Sunburn is, as they say, one of the worst things.
"But I like that idea. Dyeing shouldn't be that hard. Or staining, or paining. We have a river, we have mud. There are berries. It is not even that hard to sew, you can simply unravel things for the thread."
no subject
The colours have to mean something greater than any of them can think of. Dividing them into groups, it has to have a deeper meaning than who looks good in what shade.

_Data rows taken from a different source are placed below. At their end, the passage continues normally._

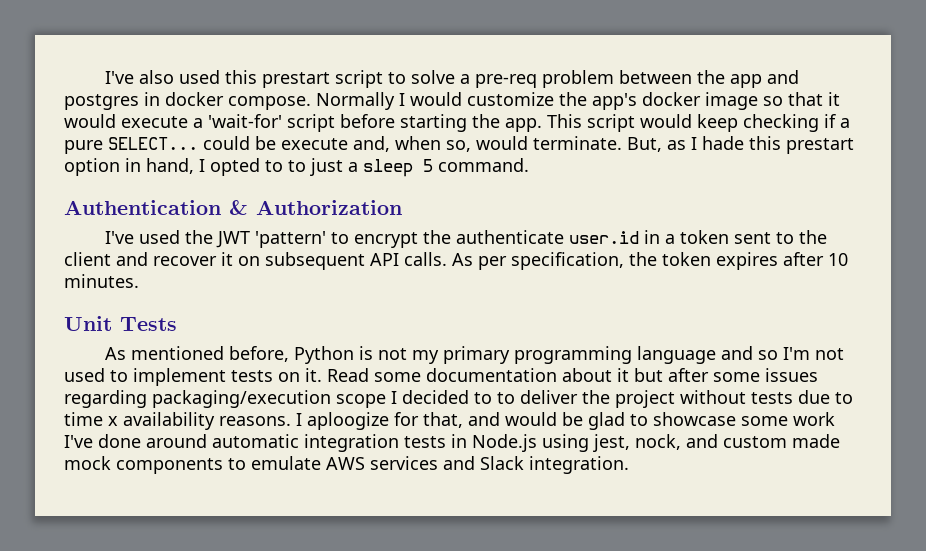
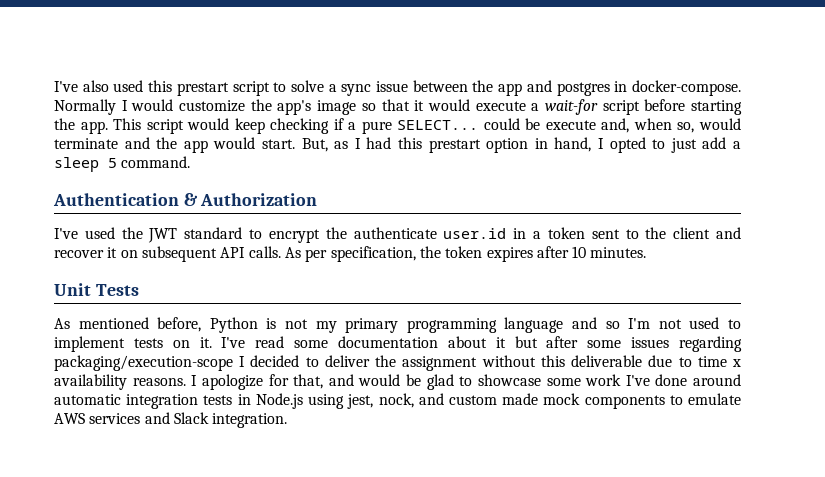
- I've also used this prestart script to solve a pre-req problem between the app and postgres in docker compose.
+ I've also used this prestart script to solve a sync issue between the app and postgres in docker-compose.
- Normally I would customize the app's docker image so that it would execute a 'wait-for' script before starting the app.
+ Normally I would customize the app's image so that it would execute a wait-for script before starting the app.
- This script would keep checking if a pure SELECT... could be execute and, when so, would terminate.
+ This script would keep checking if a pure SELECT... could be execute and, when so, would terminate and the app would start.
- But, as I hade this prestart option in hand, I opted to to just a sleep 5 command.
+ But, as I had this prestart option in hand, I opted to just add a sleep 5 command.
- I've used the JWT 'pattern' to encrypt the authenticate user.id in a token sent to the client and recover it on subsequent API calls.
+ I've used the JWT standard to encrypt the authenticate user.id in a token sent to the client and recover it on subsequent API calls.
- Read some documentation about it but after some issues regarding packaging/execution scope I decided to to deliver the project without tests due to time x availability reasons.
+ I've read some documentation about it but after some issues regarding packaging/execution-scope I decided to deliver the assignment without this deliverable due to time x availability reasons.
- I aploogize for that, and would be glad to showcase some work I've done around automatic integration tests in Node.js using jest, nock, and custom made mock components to emulate AWS services and Slack integration.
+ I apologize for that, and would be glad to showcase some work I've done around automatic integration tests in Node.js using jest, nock, and custom made mock components to emulate AWS services and Slack integration.

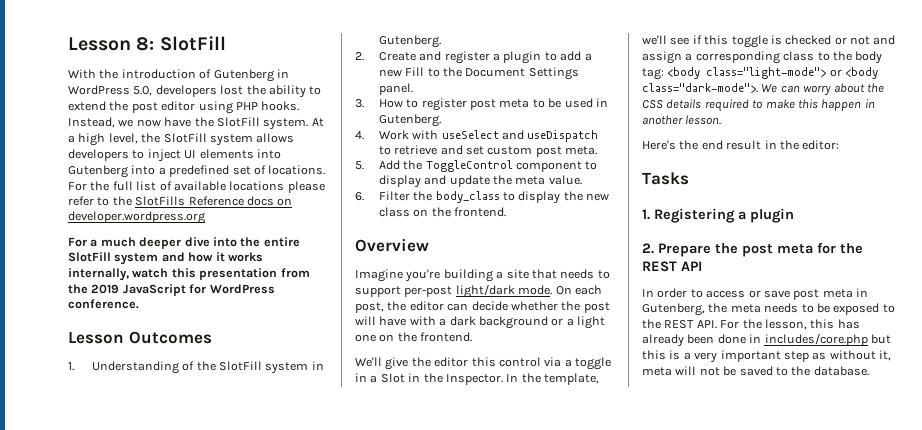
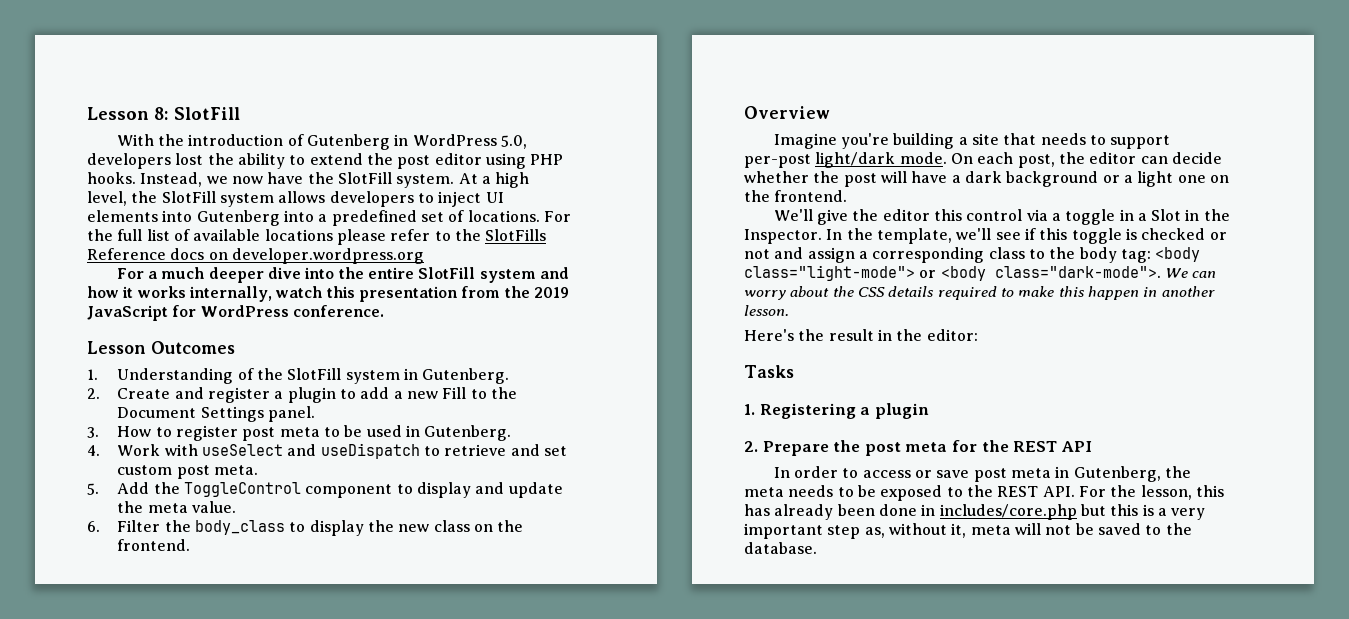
- On each post, the editor can decide whether the post will have with a dark background or a light one on the frontend.
+ On each post, the editor can decide whether the post will have a dark background or a light one on the frontend.
- Here's the end result in the editor:
+ Here's the result in the editor:
- In order to access or save post meta in Gutenberg, the meta needs to be exposed to the REST API. For the lesson, this has already been done in includes/core.php but this is a very important step as without it, meta will not be saved to the database.
+ In order to access or save post meta in Gutenberg, the meta needs to be exposed to the REST API. For the lesson, this has already been done in includes/core.php but this is a very important step as, without it, meta will not be saved to the database.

Raven knows, for one, red's more her style than grey. But planning and agreeing and even stating the obvious may put them on the right track mindset wise.
"If we work together instead of letting this divide us up," she shrugs her shoulders, "maybe that's a better contingency plan than blowing this place to hell. We can form a better one when we have more information." She drops her hand away from her arm, letting her fingers tap against her hip instead. "But … let's stick together. It's not rocket science."
no subject
His time in Lawrence, fighting an Apocalypse, a war not at all his own, facing horrors of magical design with the other displaced residents of the city? It had brought a sense of community in some ways. He'd probably always look out for he and his above all else, it's hard-wired into his brain to operate that way, but the idea made enough sense on the surface.
And it was probably the opposite of what their captors wanted, which only made it all the better.
"Yeah, that much I agree on." Well enough, at least.